Check each line of the data below for the string "Category". Then give the number of lines that have it, without anything else.

-*-*-

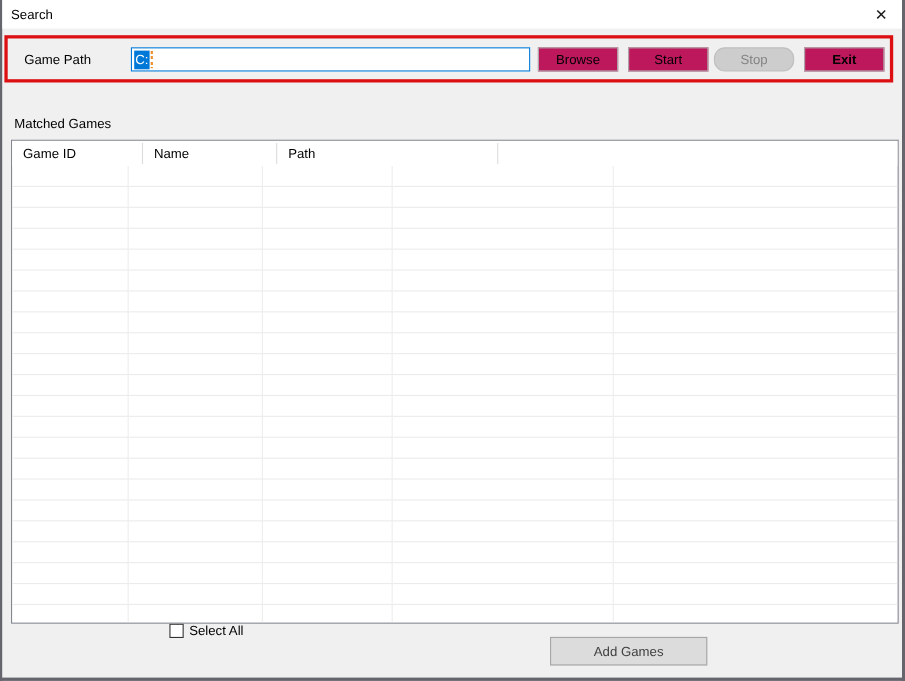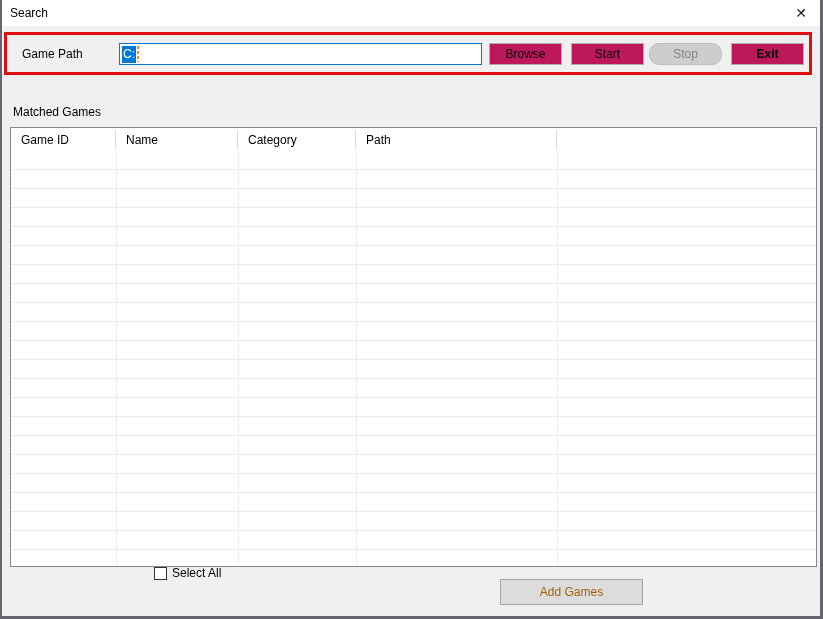--- a/index.html
+++ b/index.html
@@ -129,7 +129,7 @@
 
   <div class="table">
     <div class="thead">
-      <div class="hcell" style="width:105px">Game ID</div>
+      <div class="hcell" style="width:119px">Game ID</div>
       <div class="hcell" style="width:122px">Name</div>
       <div class="hcell" style="width:118px">Category</div>
       <div class="hcell" style="width:201px">Path</div>

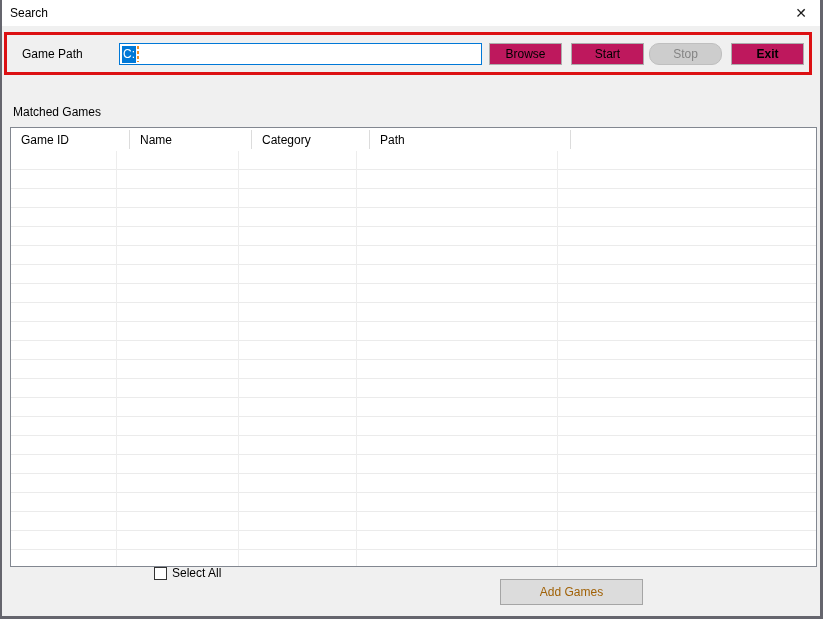--- a/index.html
+++ b/index.html
@@ -131,7 +131,6 @@
     <div class="thead">
       <div class="hcell" style="width:119px">Game ID</div>
       <div class="hcell" style="width:122px">Name</div>
-      <div class="hcell" style="width:118px">Category</div>
       <div class="hcell" style="width:201px">Path</div>
       <div class="hcell last" style="flex:1"></div>
     </div>

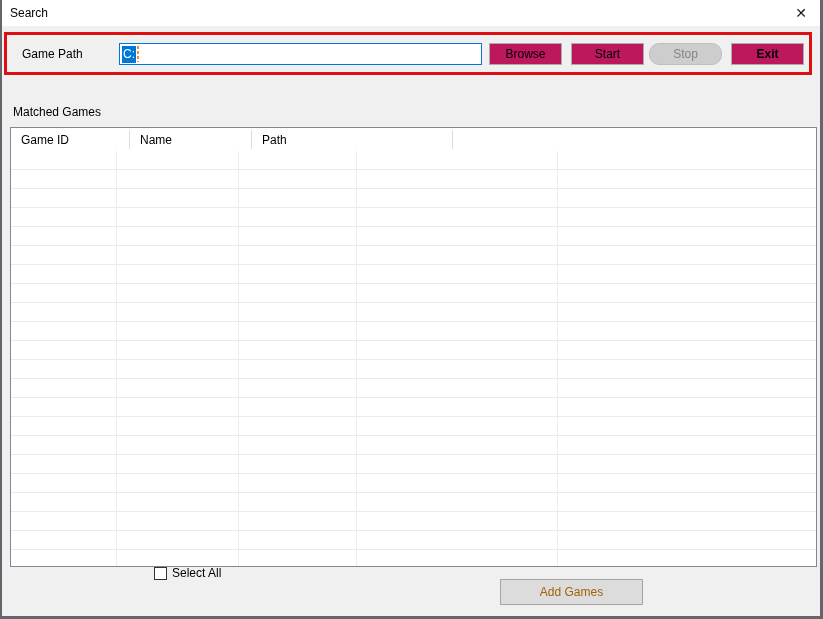--- a/index.html
+++ b/index.html
@@ -95,7 +95,7 @@
   .add-btn {
     position: absolute; left: 498px; top: 579px; width: 143px; height: 26px;
     background: #dcdcdc; border: 1px solid #a5a5a5;
-    font-family: "Liberation Sans", sans-serif; font-size: 12px; color: #a16207;
+    font-family: "Liberation Sans", sans-serif; font-size: 12px; color: #404040;
     cursor: default;
   }
 </style>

-*-*-

▸ **WORKED SOLUTION**
2